---------- Excerpted data ----------

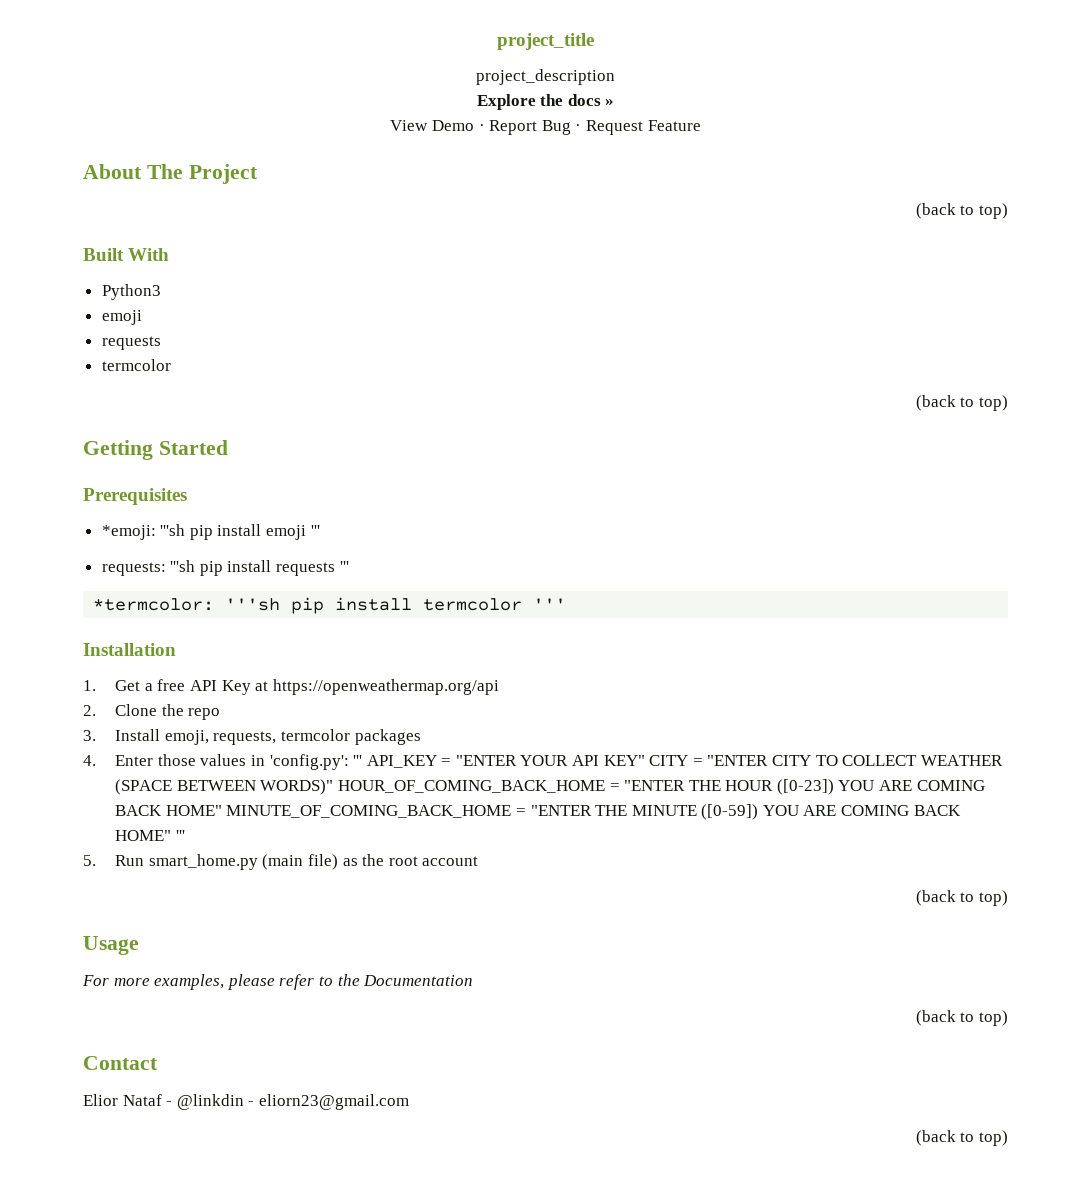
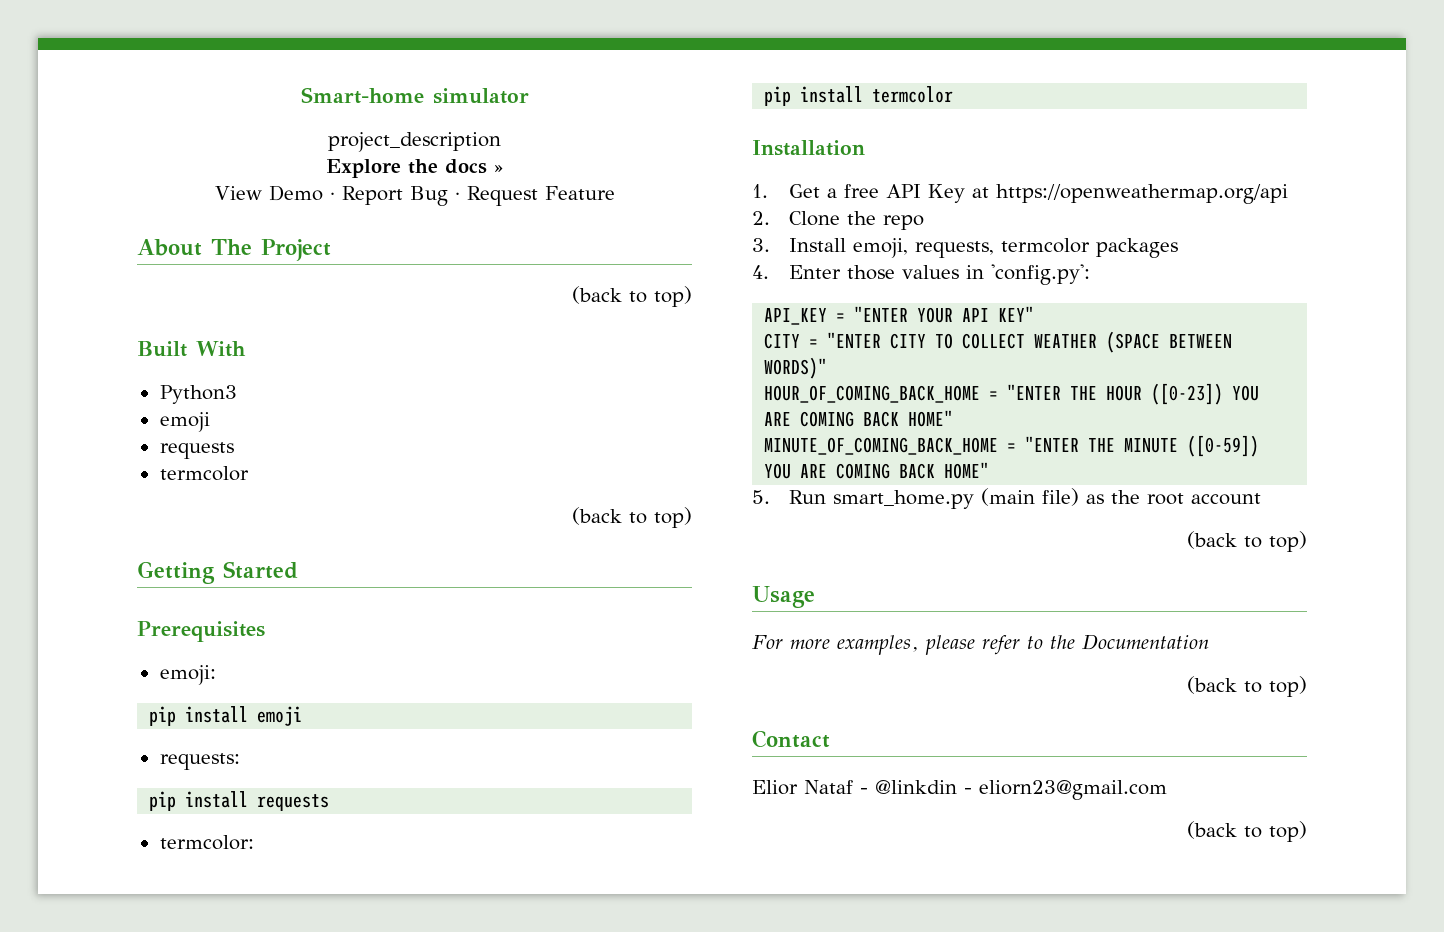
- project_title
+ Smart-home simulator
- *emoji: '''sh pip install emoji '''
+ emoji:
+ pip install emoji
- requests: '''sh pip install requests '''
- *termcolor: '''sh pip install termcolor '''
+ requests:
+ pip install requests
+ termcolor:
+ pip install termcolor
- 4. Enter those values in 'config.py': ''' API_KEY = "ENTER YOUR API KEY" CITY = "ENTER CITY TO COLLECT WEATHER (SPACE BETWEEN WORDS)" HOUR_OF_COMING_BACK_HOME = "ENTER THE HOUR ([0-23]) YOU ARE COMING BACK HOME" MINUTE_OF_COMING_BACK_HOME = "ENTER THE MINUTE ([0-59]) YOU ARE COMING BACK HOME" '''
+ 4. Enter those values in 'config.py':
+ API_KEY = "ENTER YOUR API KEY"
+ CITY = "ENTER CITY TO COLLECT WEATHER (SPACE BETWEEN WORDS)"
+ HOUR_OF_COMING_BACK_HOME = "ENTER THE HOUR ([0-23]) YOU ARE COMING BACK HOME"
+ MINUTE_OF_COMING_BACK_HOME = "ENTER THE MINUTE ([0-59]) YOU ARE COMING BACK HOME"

----------

What to do.
Print the data again, word for word, without any pictures.

Answer for the task.
- project_title
+ Smart-home simulator
- *emoji: '''sh pip install emoji '''
+ emoji:
+ pip install emoji
- requests: '''sh pip install requests '''
- *termcolor: '''sh pip install termcolor '''
+ requests:
+ pip install requests
+ termcolor:
+ pip install termcolor
- 4. Enter those values in 'config.py': ''' API_KEY = "ENTER YOUR API KEY" CITY = "ENTER CITY TO COLLECT WEATHER (SPACE BETWEEN WORDS)" HOUR_OF_COMING_BACK_HOME = "ENTER THE HOUR ([0-23]) YOU ARE COMING BACK HOME" MINUTE_OF_COMING_BACK_HOME = "ENTER THE MINUTE ([0-59]) YOU ARE COMING BACK HOME" '''
+ 4. Enter those values in 'config.py':
+ API_KEY = "ENTER YOUR API KEY"
+ CITY = "ENTER CITY TO COLLECT WEATHER (SPACE BETWEEN WORDS)"
+ HOUR_OF_COMING_BACK_HOME = "ENTER THE HOUR ([0-23]) YOU ARE COMING BACK HOME"
+ MINUTE_OF_COMING_BACK_HOME = "ENTER THE MINUTE ([0-59]) YOU ARE COMING BACK HOME"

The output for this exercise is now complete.